Sometimes the aftershocks are mild – a tone in his voice, a dark moodiness, or his head buried in his phone with his back to the world. I feel a slight vibration in the ground and I hold my breath. Maybe another big one is coming. How do I distinguish “normal” teenage behavior from the behavior that might lead him to try and harm himself?

Sometimes the aftershocks are big, but not always in the way you might imagine.

Sometimes the threat of an attempt lives only in my mind

It was December 24th, not quite a year after his first suicide attempt. After he was hospitalized the previous spring, we learned that December 24 had been a date he had chosen to die.

On this particular December 24th, things were not going smoothly. He was moody and removed, hardly interacting with the family. I felt so deeply sad and lonely, and my feelings only got worse as the day went on. One person’s mental health affects the health of the whole family but holidays seem to magnify mental health difficulties.

We woke up December 25th later than usual. Teenage boys don’t spring out of bed on Christmas Day the way they did when they were five. My youngest was up first but we don’t open presents until everyone is awake and downstairs. After several hours of waiting, I decided I would wake up my oldest while my husband and youngest took a shower.

I could hear both showers running in the background when I tried to open my oldest son’s door. I was startled to find the door locked. In that instant, I knew something dreadful had happened late in the night or early in the morning.

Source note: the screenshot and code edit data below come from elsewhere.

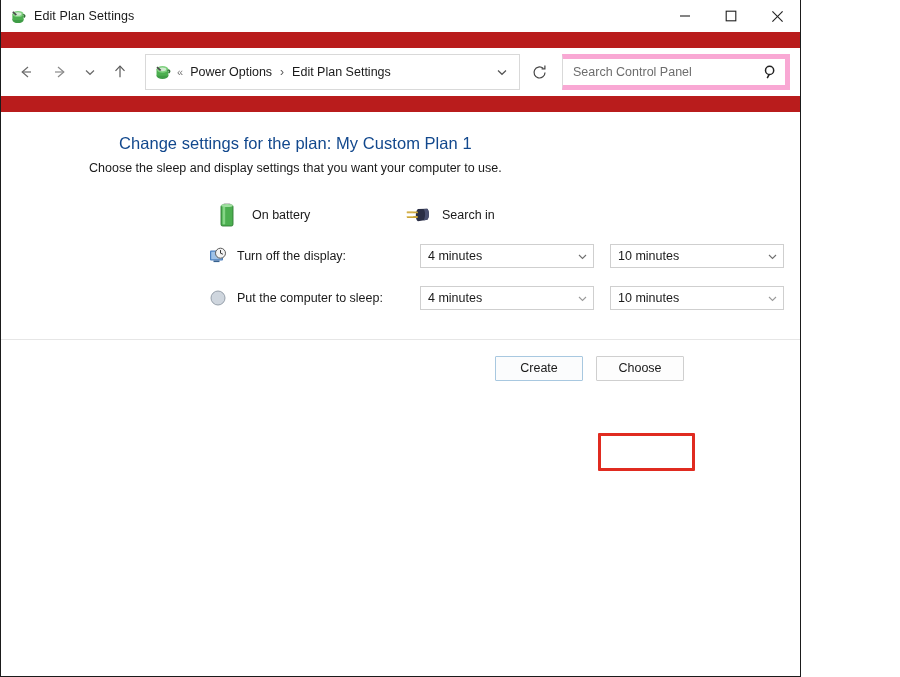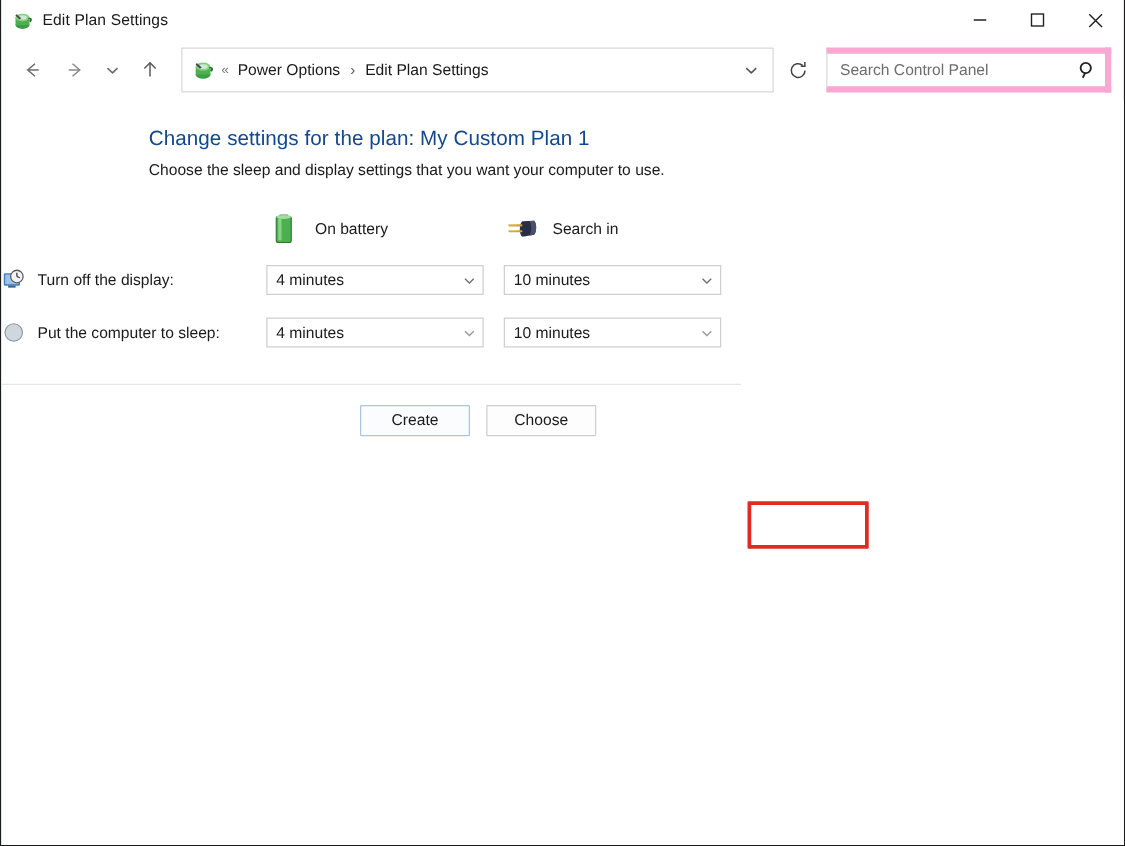--- a/index.html
+++ b/index.html
@@ -8,27 +8,28 @@
     width: 900px;
     height: 677px;
     background: #ffffff;
     font-family: "Liberation Sans", sans-serif;
     overflow: hidden;
   }
 
   .window {
     position: absolute;
     left: 0; top: 0;
-    width: 900px;
+    width: 801px;
     height: 677px;
-    background: #5eead4;
+    background: #b91c1c;
     border: 1px solid #1b1b1b;
     border-top: none;
     display: flex;
     flex-direction: column;
+    gap: 16px;
   }
 
   
   .titlebar {
     height: 32px;
     min-height: 32px;
     background: #ffffff;
     display: flex;
     align-items: center;
     position: relative;
@@ -165,38 +166,38 @@
     display: flex; align-items: center; justify-content: center;
     flex: none;
   }
 
   
   .content {
     flex: 1 1 auto;
     background: #ffffff;
     position: relative;
     display: flex;
-    flex-direction: row;
+    flex-direction: column;
   }
 
   .panel {
     padding: 22px 0 0 0;
   }
 
   .page-heading {
     font-size: 16.5px;
     color: #12488d;
     padding-left: 118px;
     letter-spacing: 0.05px;
     white-space: nowrap;
   }
   .page-sub {
     font-size: 12.5px;
     color: #1a1a1a;
-    padding-left: 118px;
+    padding-left: 88px;
     margin-top: 8px;
     white-space: nowrap;
   }
 
   
   .settings {
     margin-top: 20px;
   }
   .srow {
     display: flex;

I swallowed a scream and frantically swiped my hand above each bedroom door jam looking for a door key. When I found none, I sprinted down to the utility room where we have a safe we purchased last year to keep our oldest safe from himself. As I knelt in front of the safe, I began to scream in agony. Of course the day before had been so awful, he had been planning to kill himself. How could I have been so stupid to have missed the clues?!

I shoved aside all the bottles of medication and knives we have jammed into our small safe and found a bedroom door key. Taking three steps at a time, I raced back to my son’s bedroom door. As I unlocked the door and pushed it open, I knew what I would find: a bloody and lifeless body.

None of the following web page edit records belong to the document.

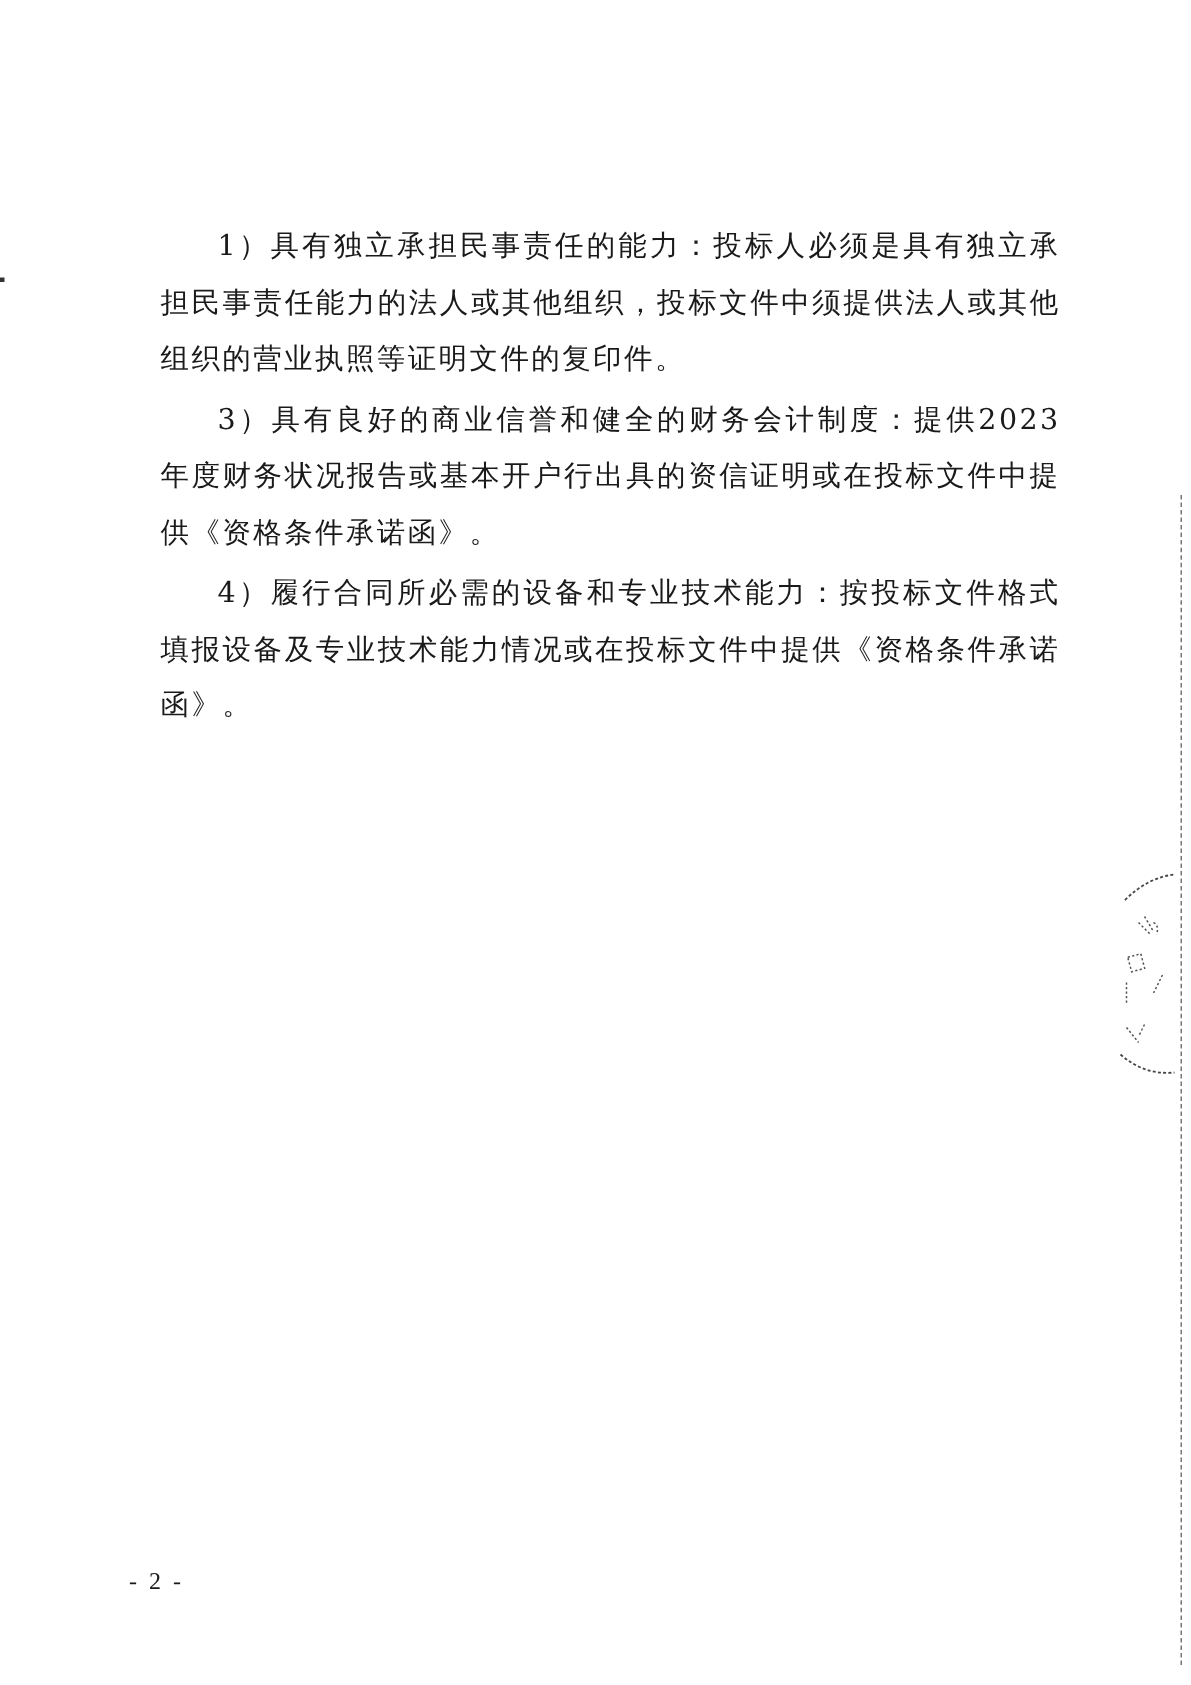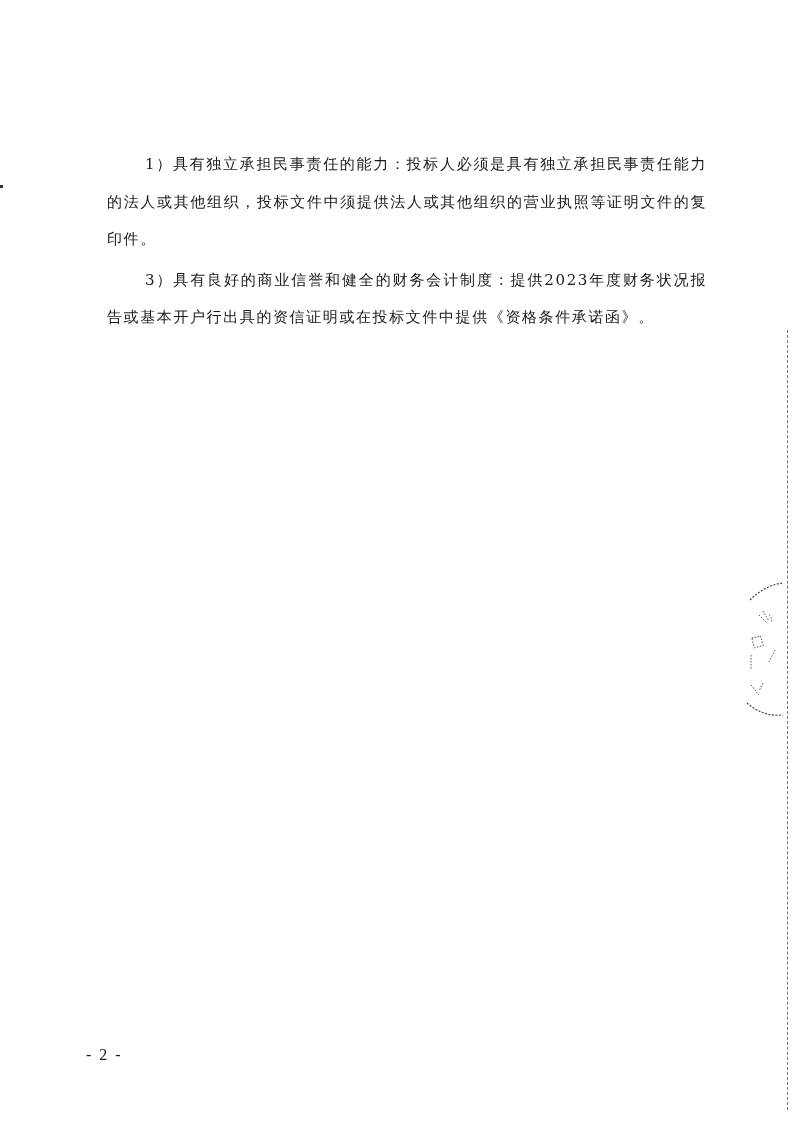--- a/index.html
+++ b/index.html
@@ -1,37 +1,38 @@
 <!DOCTYPE html>
 <html><head>
 <meta charset="utf-8">
 <style>
   html, body { margin:0; padding:0; background:#ffffff; }
   body { width:794px; height:1123px; position:relative; overflow:hidden;
          font-family:"DejaVu Serif", "Liberation Serif", serif; color:#1a1a1a; }
   .page { position:absolute; left:0; top:0; width:794px; height:1123px; }
   .content { position:absolute; left:107px; top:146px; width:600px; }
-  .para { font-size:15px; line-height:37.5px; margin:0 0 3px 0; text-indent:38px;
+  .para { font-size:19px; line-height:37.5px; margin:0 0 3px 0; text-indent:38px;
           letter-spacing:1.6px; text-align:justify; font-weight:normal; }
   .page-num { position:absolute; left:86px; top:1046px; font-size:16px;
               font-family:"Liberation Serif", serif; letter-spacing:2px; }
   .margin-mark { position:absolute; left:0; top:185px; width:3px; height:3px; background:#333; }
   .binding-line { position:absolute; left:787px; top:330px; width:0; height:780px;
                   border-left:1px dashed #777; }
   .stamp-frag { position:absolute; left:745px; top:575px; width:40px; height:150px; }
 </style>
 </head>
 <body>
 
 <div class="page">
   <div class="margin-mark"></div>
 
   <div class="content">
     <p class="para">1）具有独立承担民事责任的能力：投标人必须是具有独立承担民事责任能力的法人或其他组织，投标文件中须提供法人或其他组织的营业执照等证明文件的复印件。</p>
     <p class="para">3）具有良好的商业信誉和健全的财务会计制度：提供2023年度财务状况报告或基本开户行出具的资信证明或在投标文件中提供《资格条件承诺函》。</p>
+    <p class="para">4）履行合同所必需的设备和专业技术能力：按投标文件格式填报设备及专业技术能力情况或在投标文件中提供《资格条件承诺函》。</p>
   </div>
 
   <svg class="stamp-frag" viewBox="0 0 40 150">
     <path d="M5 25 Q20 10 38 8" stroke="#444" stroke-width="1.2" fill="none" stroke-dasharray="2 1.5"></path>
     <path d="M14 40 l8 8 M18 36 l6 10 M24 40 q4 2 2 8" stroke="#555" stroke-width="1" fill="none" stroke-dasharray="1.5 1.5"></path>
     <rect x="8" y="62" width="9" height="10" stroke="#555" stroke-width="1" fill="none" stroke-dasharray="1.5 1.5" transform="rotate(-15 12 67)"></rect>
     <path d="M6 80 l0 14" stroke="#555" stroke-width="1" stroke-dasharray="1.5 1.5"></path>
     <path d="M30 75 l-6 12" stroke="#555" stroke-width="1" stroke-dasharray="1.5 1.5"></path>
     <path d="M6 110 l8 10 M18 108 l-4 8" stroke="#555" stroke-width="1" stroke-dasharray="1.5 1.5"></path>
     <path d="M2 128 Q18 142 38 140" stroke="#444" stroke-width="1.2" fill="none" stroke-dasharray="2 1.5"></path>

I rushed into my oldest son’s room to find him sleeping peacefully on his back. In my totally panicked state, I ran to his bed and held him while I cried an ocean of salty tears all over his face. “Mom, what are you doing?” he mumbled.

I had just lived my own solitary hell in no more than five minutes on Christmas morning. My entire body had just participated in an aftershock that existed only in my mind. It is hard to explain to my friends that with the right stimulus, I can be instantly catapulted into a parallel, nightmare universe. Talk about feeling crazy.

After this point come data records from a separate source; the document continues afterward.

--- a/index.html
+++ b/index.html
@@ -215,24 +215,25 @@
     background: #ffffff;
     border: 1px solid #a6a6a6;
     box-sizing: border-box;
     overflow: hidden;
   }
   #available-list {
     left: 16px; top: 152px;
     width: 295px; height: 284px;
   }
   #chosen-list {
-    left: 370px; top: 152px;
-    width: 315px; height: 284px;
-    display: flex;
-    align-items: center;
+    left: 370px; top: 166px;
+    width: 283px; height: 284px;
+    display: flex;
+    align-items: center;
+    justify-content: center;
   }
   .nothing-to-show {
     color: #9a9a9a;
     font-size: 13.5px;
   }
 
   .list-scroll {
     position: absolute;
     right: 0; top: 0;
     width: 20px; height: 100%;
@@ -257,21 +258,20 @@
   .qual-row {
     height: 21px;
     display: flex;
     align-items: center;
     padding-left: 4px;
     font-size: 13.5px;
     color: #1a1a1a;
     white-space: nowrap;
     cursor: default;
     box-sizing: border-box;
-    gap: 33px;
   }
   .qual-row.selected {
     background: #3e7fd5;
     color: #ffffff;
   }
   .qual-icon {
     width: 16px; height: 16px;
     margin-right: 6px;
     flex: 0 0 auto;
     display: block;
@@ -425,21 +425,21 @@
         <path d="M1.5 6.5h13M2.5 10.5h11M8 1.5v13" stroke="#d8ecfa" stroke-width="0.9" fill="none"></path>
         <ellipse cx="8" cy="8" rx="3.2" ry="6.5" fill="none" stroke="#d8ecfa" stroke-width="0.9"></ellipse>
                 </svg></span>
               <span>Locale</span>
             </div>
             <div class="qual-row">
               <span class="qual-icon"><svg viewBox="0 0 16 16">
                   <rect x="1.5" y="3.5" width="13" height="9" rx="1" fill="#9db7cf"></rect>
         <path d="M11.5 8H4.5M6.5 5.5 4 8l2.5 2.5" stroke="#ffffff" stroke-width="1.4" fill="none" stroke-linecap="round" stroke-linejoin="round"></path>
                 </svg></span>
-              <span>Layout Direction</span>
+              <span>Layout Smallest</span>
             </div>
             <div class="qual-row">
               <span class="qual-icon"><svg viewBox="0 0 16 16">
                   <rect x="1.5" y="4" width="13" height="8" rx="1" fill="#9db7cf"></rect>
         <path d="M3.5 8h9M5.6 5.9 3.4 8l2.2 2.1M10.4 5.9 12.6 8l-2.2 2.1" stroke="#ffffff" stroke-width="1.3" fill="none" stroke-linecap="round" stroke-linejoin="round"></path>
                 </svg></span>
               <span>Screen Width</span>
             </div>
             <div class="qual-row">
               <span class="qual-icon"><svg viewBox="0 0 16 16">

I do believe healing will come but it won’t be in a direct line from here to there.

 

The day after I died

3 thoughts on “The aftershocks of my son’s attempted suicide”

  1. My son suffers from sever depression. He’s had multiple attempts. The latest was in the hospital. I’m not sure how to keep going but I know I have to for my daughter and my husband. Does it get easier?

    1. Oh Helen there are several moms and dads here that feel they are on “suicide watch.” It’s an awful feeling. What helped me was going to a support group and NAMI has a class called, Family to Family. Some seek the help of a therapist to work through the anxiety of it all.

  2. Thank you for being so transparent. I’m going through this with my daughter and I could not put words to the emotional wreckage that was left behind from her second attempt and hospitalization. Again thank you.